Stored items from a collection:
*****

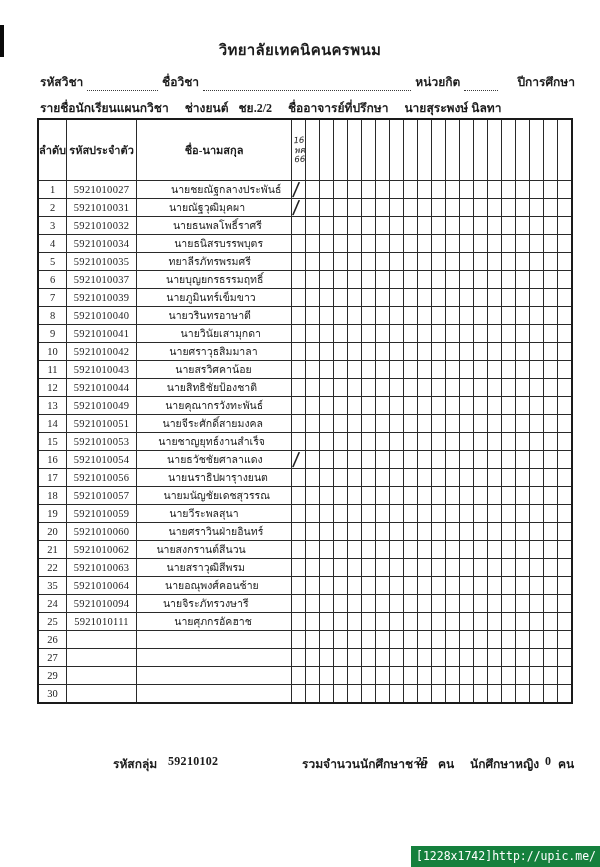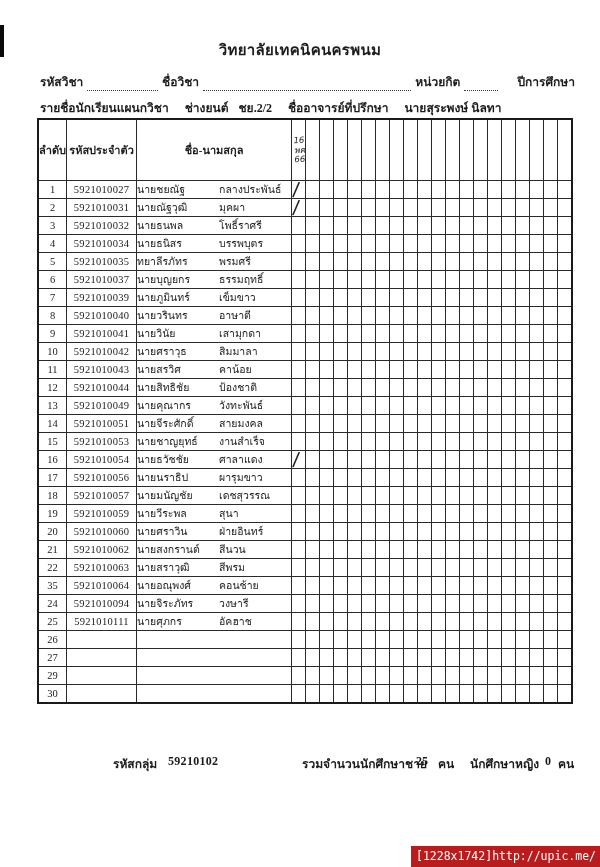--- a/index.html
+++ b/index.html
@@ -34,21 +34,21 @@
   }
   table.roster th,table.roster td{
     border:1px solid #2a2a2a;padding:0;overflow:hidden;
     font-weight:normal;vertical-align:middle;
   }
   table.roster{border:2px solid #1a1a1a;}
   tr.head-row th{height:60px;font-weight:bold;font-size:11px;text-align:center;}
   tbody td{height:17px;line-height:17px;}
   td.c-no{text-align:center;font-size:10.5px;}
   td.c-id{text-align:center;font-size:10.5px;letter-spacing:.3px;}
-  td.c-name{padding-left:4px;}
+  td.c-name{padding-left:4px;text-align:right;}
   .name-wrap{display:flex;}
   .fname{display:inline-block;width:82px;white-space:nowrap;}
   .lname{display:inline-block;white-space:nowrap;}
   td.c-att{position:relative;}
   .slash{
     position:absolute;left:1px;top:-3px;width:14px;height:22px;
     font-size:19px;line-height:22px;color:#222;
     font-family:"DejaVu Sans",sans-serif;transform:rotate(6deg);
   }
   .hand-date{
@@ -63,21 +63,21 @@
   .f-group-label{left:113px;}
   .f-group-code{left:168px;letter-spacing:.3px;}
   .f-male-label{left:302px;text-align:right;}
   .f-male-count{left:416px;}
   .f-unit1{left:438px;}
   .f-female-label{left:470px;}
   .f-female-count{left:545px;}
   .f-unit2{left:558px;}
 
   .watermark{
-    position:absolute;right:0;bottom:0;background:#b91c1c;color:#fff;
+    position:absolute;right:0;bottom:0;background:#15803d;color:#fff;
     font-family:"DejaVu Sans Mono",monospace;font-size:11.5px;
     padding:3px 4px 4px 5px;letter-spacing:0;
   }
 </style>
 </head>
 <body>
 
 <div class="page">
 
   <div class="edge-artifact"></div>
@@ -650,21 +650,21 @@
           <td class="c-att"></td>
           <td class="c-att"></td>
           <td class="c-att"></td>
         </tr>
         <tr>
           <td class="c-no">17</td>
           <td class="c-id">5921010056</td>
           <td class="c-name">
             <span class="name-wrap">
               <span class="fname">นายนราธิป</span>
-              <span class="lname">ผารุมขาว</span>
+              <span class="lname">ผารุางยนต</span>
             </span>
           </td>
           <td class="c-att"></td>
           <td class="c-att"></td>
           <td class="c-att"></td>
           <td class="c-att"></td>
           <td class="c-att"></td>
           <td class="c-att"></td>
           <td class="c-att"></td>
           <td class="c-att"></td>

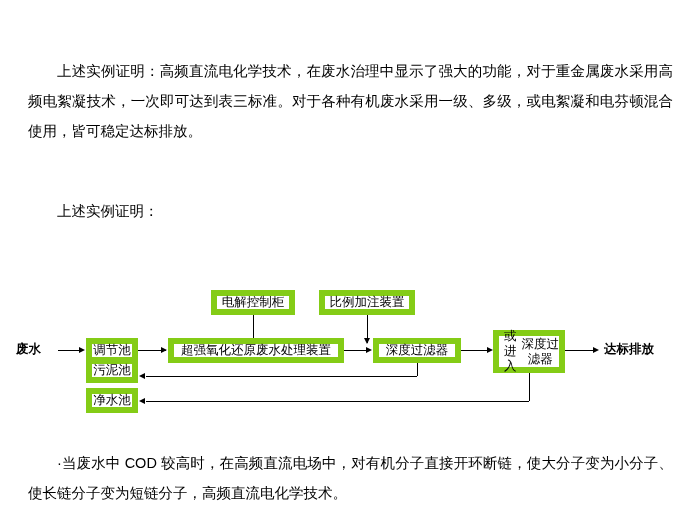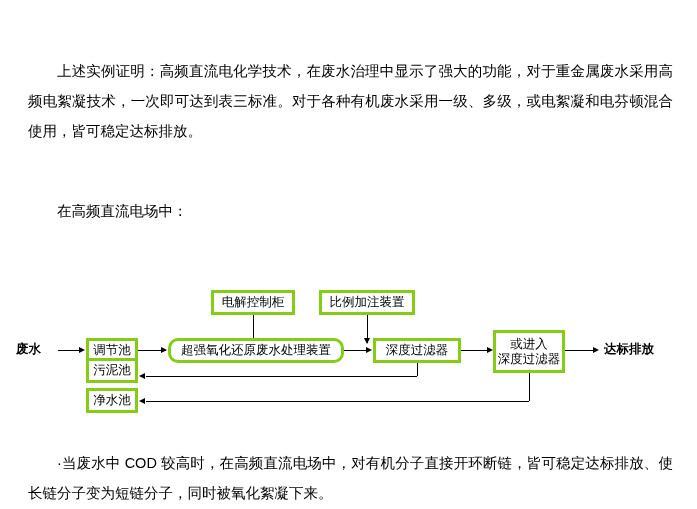--- a/index.html
+++ b/index.html
@@ -52,21 +52,21 @@
   
   #diagram {
     position: absolute;
     left: 0;
     top: 228px;
     width: 697px;
     height: 165px;
   }
   .dbox {
     position: absolute;
-    border: 3px solid #84cc16;
+    border: 6px solid #84cc16;
     background: #fff;
     font-size: 12.5px;
     line-height: 15px;
     display: flex;
     align-items: center;
     justify-content: center;
     text-align: center;
     box-sizing: border-box;
     color: #000;
   }
@@ -103,21 +103,21 @@
     border-top: 6px solid #000;
   }
 </style>
 </head>
 <body>
 
 <div class="page">
 
   <div class="para" id="para-intro">上述实例证明：高频直流电化学技术，在废水治理中显示了强大的功能，对于重金属废水采用高频电絮凝技术，一次即可达到表三标准。对于各种有机废水采用一级、多级，或电絮凝和电芬顿混合使用，皆可稳定达标排放。</div>
 
-  <div class="para" id="para-heading">在高频直流电场中：</div>
+  <div class="para" id="para-heading">上述实例证明：</div>
 
   <div id="diagram">
 
     <div class="dbox" style="left:211px; top:14px; width:84px; height:25px;">
       <span>电解控制柜</span>
     </div>
 
     <div class="dbox" style="left:319px; top:14px; width:96px; height:25px;">
       <span>比例加注装置</span>
     </div>
@@ -138,48 +138,48 @@
     <div class="dbox" style="left:86px; top:82px; width:52px; height:25px;">
       <span>污泥池</span>
     </div>
     <div class="dbox" style="left:86px; top:112px; width:52px; height:25px;">
       <span>净水池</span>
     </div>
 
     <div class="hline" style="left:138px; top:74px; width:28px;"></div>
     <div class="arrow-r" style="left:161px; top:70.5px;"></div>
 
-    <div class="dbox" style="left:168px; top:62px; width:176px; height:25px;border-radius:10px;">
+    <div class="dbox" style="left:168px; top:62px; width:176px; height:25px;">
       <span>超强氧化还原废水处理装置</span>
     </div>
 
     <div class="hline" style="left:344px; top:74px; width:26px;"></div>
     <div class="arrow-r" style="left:366px; top:70.5px;"></div>
 
     <div class="dbox" style="left:373px; top:62px; width:88px; height:25px;">
       <span>深度过滤器</span>
     </div>
 
     <div class="hline" style="left:461px; top:74px; width:30px;"></div>
     <div class="arrow-r" style="left:487px; top:70.5px;"></div>
 
-    <div class="dbox" style="left:493px; top:54px; width:72px; height:43px; flex-direction:column;">
+    <div class="dbox" style="left:493px; top:54px; width:72px; height:43px; flex-direction:row;">
       <span>或进入</span>
       <span>深度过滤器</span>
     </div>
 
     <div class="hline" style="left:565px; top:74px; width:32px;"></div>
     <div class="arrow-r" style="left:593px; top:70.5px;"></div>
     <div class="dlabel" style="left:604px; top:66px;">达标排放</div>
 
     <div class="vline" style="left:417px; top:87px; height:13px;"></div>
     <div class="hline" style="left:146px; top:100px; width:271px;"></div>
     <div class="arrow-r" style="left:139px; top:96.5px; transform:rotate(180deg);"></div>
 
     <div class="vline" style="left:529px; top:97px; height:28px;"></div>
     <div class="hline" style="left:146px; top:125px; width:383px;"></div>
     <div class="arrow-r" style="left:139px; top:121.5px; transform:rotate(180deg);"></div>
 
   </div>
 
-  <div class="para" id="para-cod">·当废水中 COD 较高时，在高频直流电场中，对有机分子直接开环断链，皆可稳定达标排放、使长链分子变为短链分子，同时被氧化絮凝下来。</div>
+  <div class="para" id="para-cod">·当废水中 COD 较高时，在高频直流电场中，对有机分子直接开环断链，使大分子变为小分子、使长链分子变为短链分子，高频直流电化学技术。</div>
 
 </div>
 
 </body></html>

*****

▶ **Task prompt**: Output all the entries exactly, minus any pictures.

▶ **Answer for the task**:
--- a/index.html
+++ b/index.html
@@ -34,21 +34,21 @@
   }
   table.roster th,table.roster td{
     border:1px solid #2a2a2a;padding:0;overflow:hidden;
     font-weight:normal;vertical-align:middle;
   }
   table.roster{border:2px solid #1a1a1a;}
   tr.head-row th{height:60px;font-weight:bold;font-size:11px;text-align:center;}
   tbody td{height:17px;line-height:17px;}
   td.c-no{text-align:center;font-size:10.5px;}
   td.c-id{text-align:center;font-size:10.5px;letter-spacing:.3px;}
-  td.c-name{padding-left:4px;}
+  td.c-name{padding-left:4px;text-align:right;}
   .name-wrap{display:flex;}
   .fname{display:inline-block;width:82px;white-space:nowrap;}
   .lname{display:inline-block;white-space:nowrap;}
   td.c-att{position:relative;}
   .slash{
     position:absolute;left:1px;top:-3px;width:14px;height:22px;
     font-size:19px;line-height:22px;color:#222;
     font-family:"DejaVu Sans",sans-serif;transform:rotate(6deg);
   }
   .hand-date{
@@ -63,21 +63,21 @@
   .f-group-label{left:113px;}
   .f-group-code{left:168px;letter-spacing:.3px;}
   .f-male-label{left:302px;text-align:right;}
   .f-male-count{left:416px;}
   .f-unit1{left:438px;}
   .f-female-label{left:470px;}
   .f-female-count{left:545px;}
   .f-unit2{left:558px;}
 
   .watermark{
-    position:absolute;right:0;bottom:0;background:#b91c1c;color:#fff;
+    position:absolute;right:0;bottom:0;background:#15803d;color:#fff;
     font-family:"DejaVu Sans Mono",monospace;font-size:11.5px;
     padding:3px 4px 4px 5px;letter-spacing:0;
   }
 </style>
 </head>
 <body>
 
 <div class="page">
 
   <div class="edge-artifact"></div>
@@ -650,21 +650,21 @@
           <td class="c-att"></td>
           <td class="c-att"></td>
           <td class="c-att"></td>
         </tr>
         <tr>
           <td class="c-no">17</td>
           <td class="c-id">5921010056</td>
           <td class="c-name">
             <span class="name-wrap">
               <span class="fname">นายนราธิป</span>
-              <span class="lname">ผารุมขาว</span>
+              <span class="lname">ผารุางยนต</span>
             </span>
           </td>
           <td class="c-att"></td>
           <td class="c-att"></td>
           <td class="c-att"></td>
           <td class="c-att"></td>
           <td class="c-att"></td>
           <td class="c-att"></td>
           <td class="c-att"></td>
           <td class="c-att"></td>

--- a/index.html
+++ b/index.html
@@ -52,21 +52,21 @@
   
   #diagram {
     position: absolute;
     left: 0;
     top: 228px;
     width: 697px;
     height: 165px;
   }
   .dbox {
     position: absolute;
-    border: 3px solid #84cc16;
+    border: 6px solid #84cc16;
     background: #fff;
     font-size: 12.5px;
     line-height: 15px;
     display: flex;
     align-items: center;
     justify-content: center;
     text-align: center;
     box-sizing: border-box;
     color: #000;
   }
@@ -103,21 +103,21 @@
     border-top: 6px solid #000;
   }
 </style>
 </head>
 <body>
 
 <div class="page">
 
   <div class="para" id="para-intro">上述实例证明：高频直流电化学技术，在废水治理中显示了强大的功能，对于重金属废水采用高频电絮凝技术，一次即可达到表三标准。对于各种有机废水采用一级、多级，或电絮凝和电芬顿混合使用，皆可稳定达标排放。</div>
 
-  <div class="para" id="para-heading">在高频直流电场中：</div>
+  <div class="para" id="para-heading">上述实例证明：</div>
 
   <div id="diagram">
 
     <div class="dbox" style="left:211px; top:14px; width:84px; height:25px;">
       <span>电解控制柜</span>
     </div>
 
     <div class="dbox" style="left:319px; top:14px; width:96px; height:25px;">
       <span>比例加注装置</span>
     </div>
@@ -138,48 +138,48 @@
     <div class="dbox" style="left:86px; top:82px; width:52px; height:25px;">
       <span>污泥池</span>
     </div>
     <div class="dbox" style="left:86px; top:112px; width:52px; height:25px;">
       <span>净水池</span>
     </div>
 
     <div class="hline" style="left:138px; top:74px; width:28px;"></div>
     <div class="arrow-r" style="left:161px; top:70.5px;"></div>
 
-    <div class="dbox" style="left:168px; top:62px; width:176px; height:25px;border-radius:10px;">
+    <div class="dbox" style="left:168px; top:62px; width:176px; height:25px;">
       <span>超强氧化还原废水处理装置</span>
     </div>
 
     <div class="hline" style="left:344px; top:74px; width:26px;"></div>
     <div class="arrow-r" style="left:366px; top:70.5px;"></div>
 
     <div class="dbox" style="left:373px; top:62px; width:88px; height:25px;">
       <span>深度过滤器</span>
     </div>
 
     <div class="hline" style="left:461px; top:74px; width:30px;"></div>
     <div class="arrow-r" style="left:487px; top:70.5px;"></div>
 
-    <div class="dbox" style="left:493px; top:54px; width:72px; height:43px; flex-direction:column;">
+    <div class="dbox" style="left:493px; top:54px; width:72px; height:43px; flex-direction:row;">
       <span>或进入</span>
       <span>深度过滤器</span>
     </div>
 
     <div class="hline" style="left:565px; top:74px; width:32px;"></div>
     <div class="arrow-r" style="left:593px; top:70.5px;"></div>
     <div class="dlabel" style="left:604px; top:66px;">达标排放</div>
 
     <div class="vline" style="left:417px; top:87px; height:13px;"></div>
     <div class="hline" style="left:146px; top:100px; width:271px;"></div>
     <div class="arrow-r" style="left:139px; top:96.5px; transform:rotate(180deg);"></div>
 
     <div class="vline" style="left:529px; top:97px; height:28px;"></div>
     <div class="hline" style="left:146px; top:125px; width:383px;"></div>
     <div class="arrow-r" style="left:139px; top:121.5px; transform:rotate(180deg);"></div>
 
   </div>
 
-  <div class="para" id="para-cod">·当废水中 COD 较高时，在高频直流电场中，对有机分子直接开环断链，皆可稳定达标排放、使长链分子变为短链分子，同时被氧化絮凝下来。</div>
+  <div class="para" id="para-cod">·当废水中 COD 较高时，在高频直流电场中，对有机分子直接开环断链，使大分子变为小分子、使长链分子变为短链分子，高频直流电化学技术。</div>
 
 </div>
 
 </body></html>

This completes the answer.